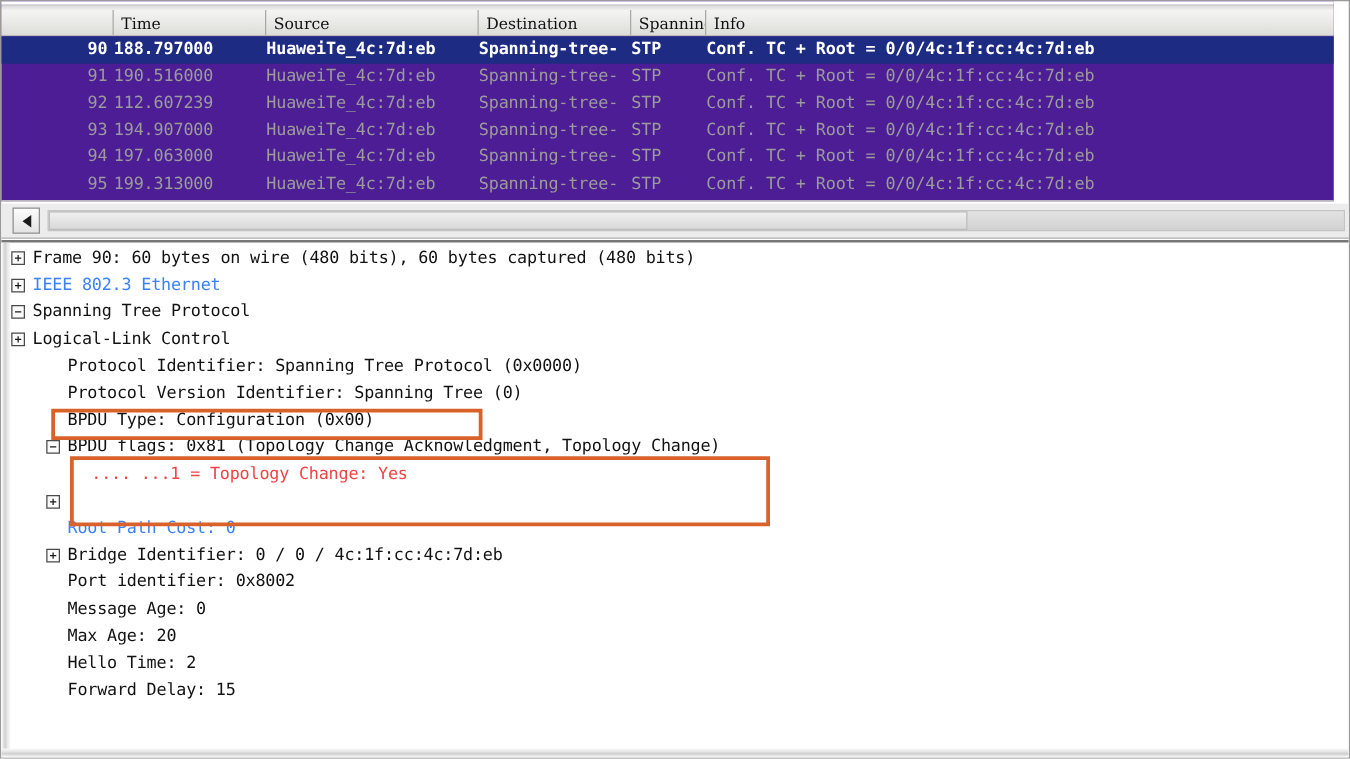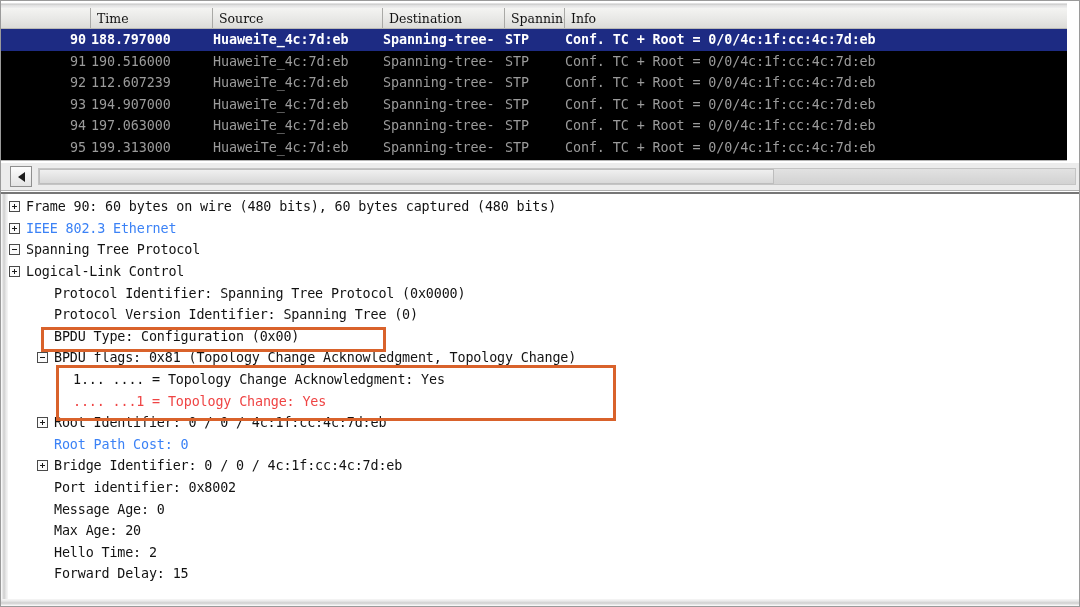"Time" .list-pane { background: #000000 -> #4c1d95 }
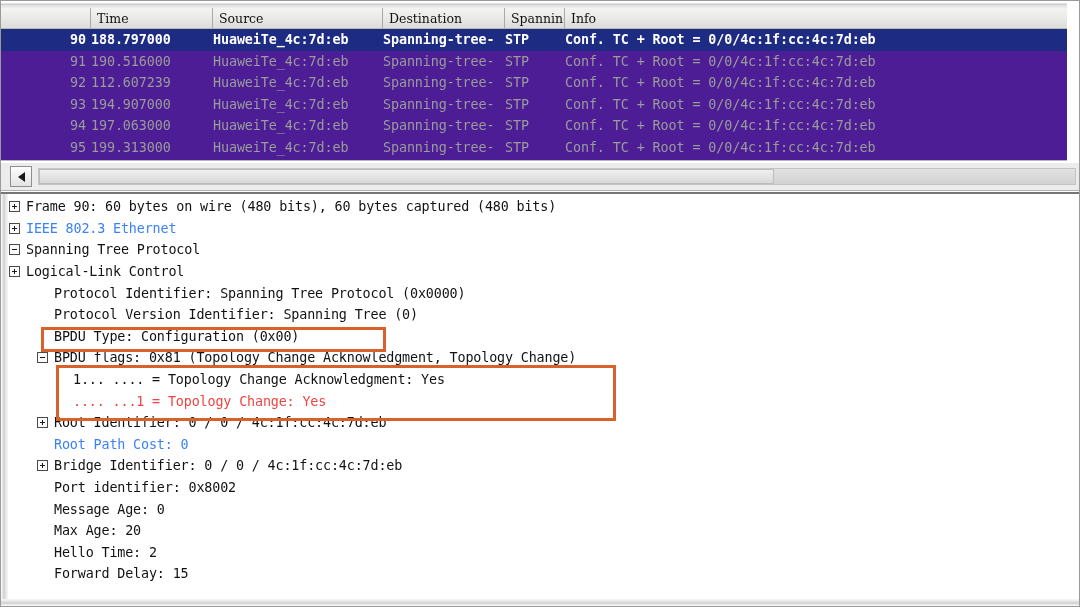"1... .... = Topology Change" div.trow { html: <div> <div></div> <div></div> <span>1... .... = Topology Change Acknowledgment: Yes</span> </div> -> none }
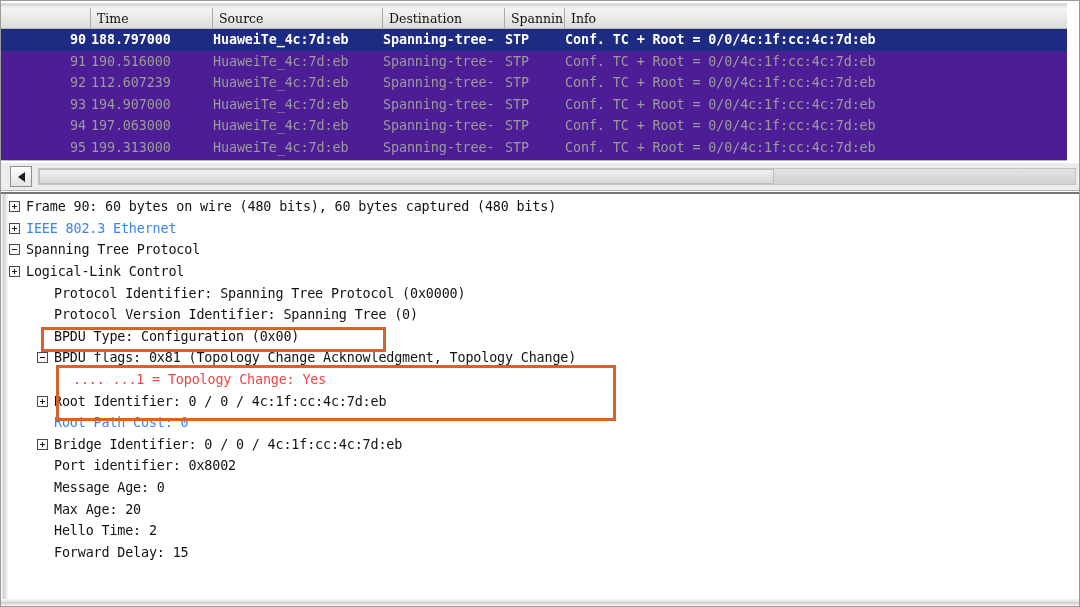"Root Identifier: 0 / 0" span { html: <span>Root Identifier: 0 / 0 / 4c:1f:cc:4c:7d:eb</span> -> none }
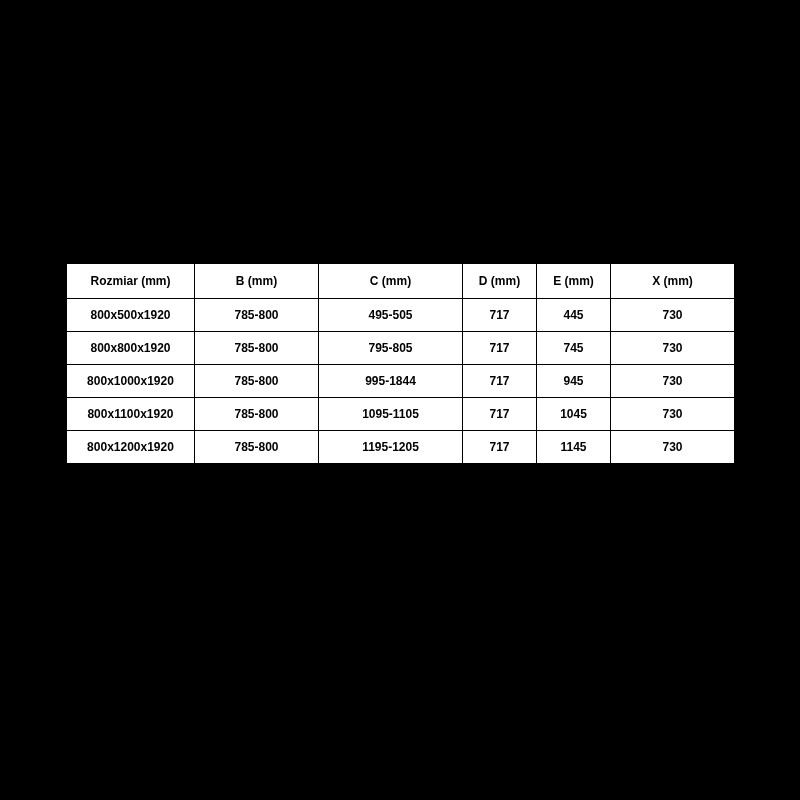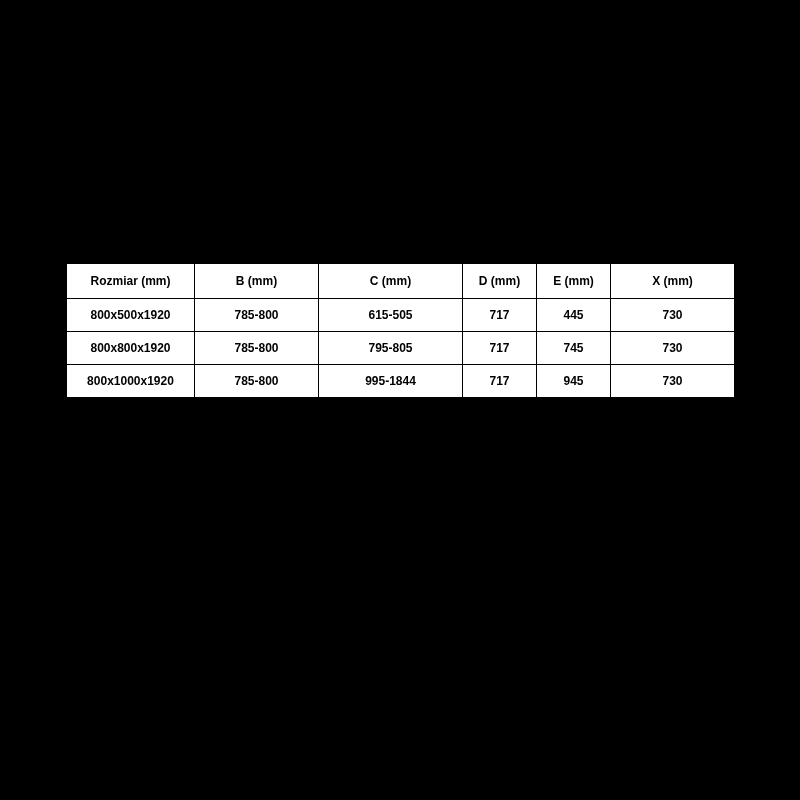"615-505" td { text: 615-505 -> 495-505 }
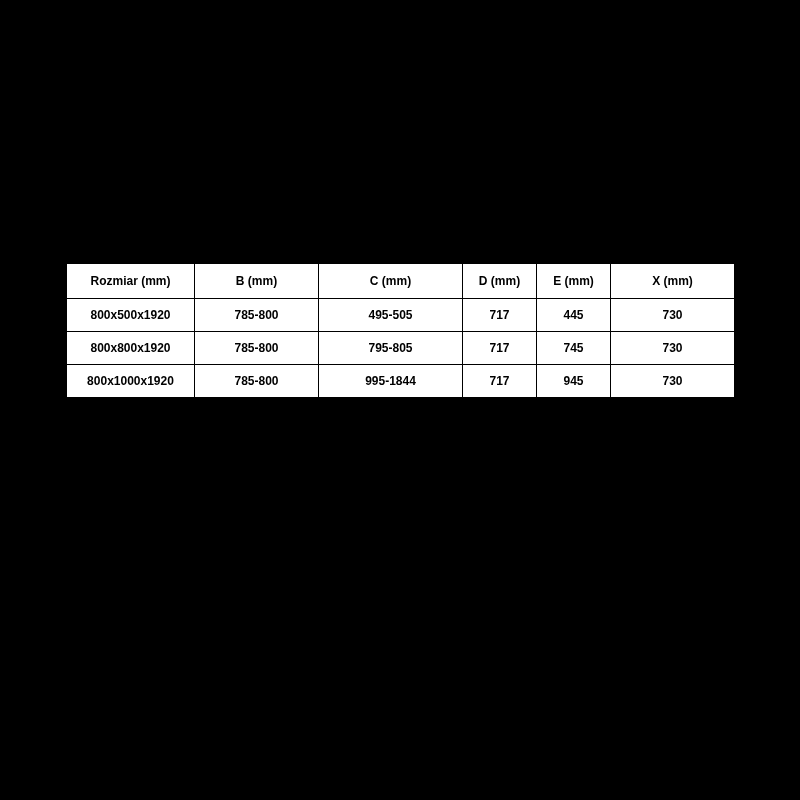"800x1100x1920" tr { html: none -> <tr> <td>800x1100x1920</td> <td>785-800</td> <td>1095-1105</td> <td>717</td> <td>1045</td> <td>730</td> </tr> }
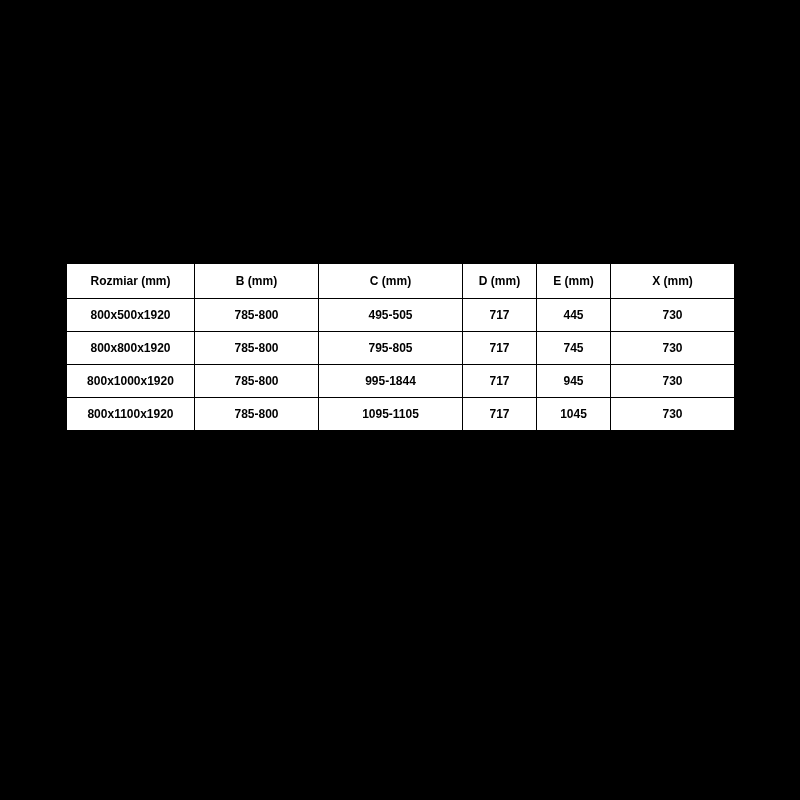"800x1200x1920" tr { html: none -> <tr> <td>800x1200x1920</td> <td>785-800</td> <td>1195-1205</td> <td>717</td> <td>1145</td> <td>730</td> </tr> }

########

Above this task is a listing with pictures in it. Retype only the lines from the one containing "html: <div> <div></div>" through the one containing "text: 615-505 ->", both included, and not the pictures.

- **Task result**:
"1... .... = Topology Change" div.trow { html: <div> <div></div> <div></div> <span>1... .... = Topology Change Acknowledgment: Yes</span> </div> -> none }
"Root Identifier: 0 / 0" span { html: <span>Root Identifier: 0 / 0 / 4c:1f:cc:4c:7d:eb</span> -> none }
"615-505" td { text: 615-505 -> 495-505 }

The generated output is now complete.